As stated above, the Court also finds that an average of 11 hours per month is a reasonable amount of time to be spent on a case of this nature. And as Plaintiffs' counsel points out, the lack of production during discovery and lack of cooperation from Defendant with regards to settlement negotiations very likely increased the amount of time needed to prepare the case for trial. Plaintiffs are correct that "Sea Horse `cannot litigate tenaciously and then be heard to complain about the time necessarily spent by the Plaintiff in response.'"

See Camargo, 318 F. Supp. 2d at 450, where the case was "strenuously contested" and involved novel issues of law, both factors to be considered in evaluating the reasonableness of hours billed on a case.

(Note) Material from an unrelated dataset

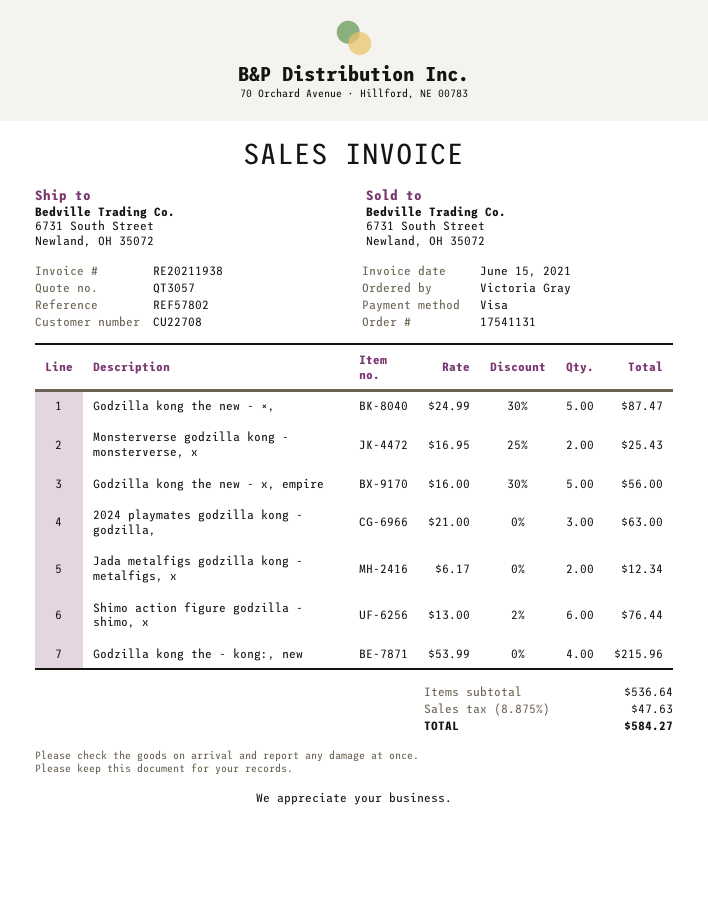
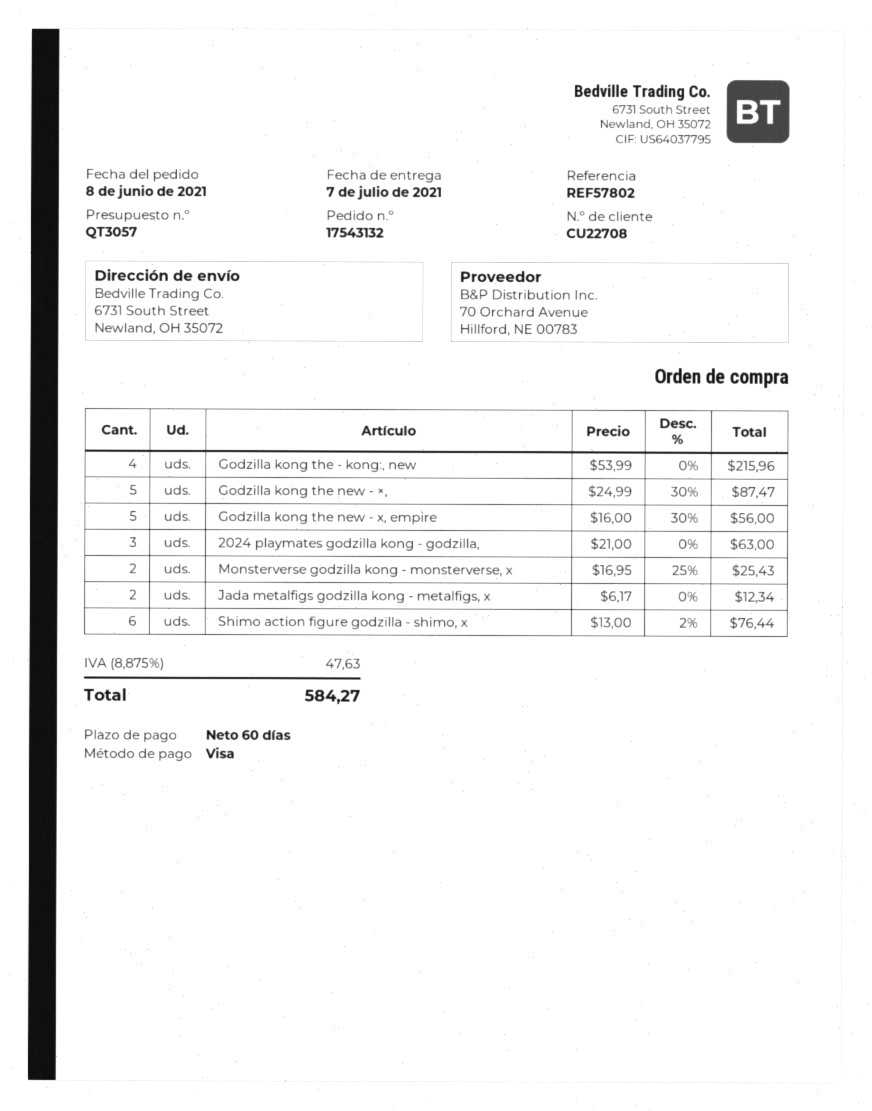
order number: 17541131 -> 17543132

The Court, however, agrees with Defendant that it is not reasonable in this case for Mr. Debes to bill his time in quarters of an hour, rather than tenths of an hour. Matters such as "correspondence" could just as easily take six minutes to complete as they could take fifteen, and the difference between these two time periods over the life of a case could easily add up to considerable overbilling. The Court finds that the lack of accuracy in this method of billing renders it unreasonable. The Court has no way of deducing the aggregate of overbilled time attributable to this method of billing for this case. As a result, the Court will reduce Mr. Debes total time spent on the case by 5%, or 5.14 hours. This results in a total of 97.61 hours billed by Mr. Debes. The Court finds that all other hours accounted for are reasonable, and that the affidavits properly demonstrate the exercise of billing judgment by Plaintiffs' counsel. Therefore, the total number of hours reasonably billed on this case is 163.51 hours.

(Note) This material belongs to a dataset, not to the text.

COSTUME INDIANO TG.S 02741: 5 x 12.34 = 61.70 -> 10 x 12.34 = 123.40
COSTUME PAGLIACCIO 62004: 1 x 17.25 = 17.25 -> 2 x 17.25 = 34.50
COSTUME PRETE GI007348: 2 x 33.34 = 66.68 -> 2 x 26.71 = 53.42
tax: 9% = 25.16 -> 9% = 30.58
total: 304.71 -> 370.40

As noted above, Mr. Debes' affidavit states that he did not bill for any time spent conferencing with Mr. Burch, and did not bill for any time spent when both Mr. Burch and he worked on the same project. Mr. Burch's affidavit states that he would not charge for time spent on "travel to/from Dallas" on August 26, 2008 for purposes of taking a deposition, and his billing records document a number of tasks that were completed for the case but not billed for. The Court therefore finds that billing judgment was adequately demonstrated by Plaintiffs' counsel.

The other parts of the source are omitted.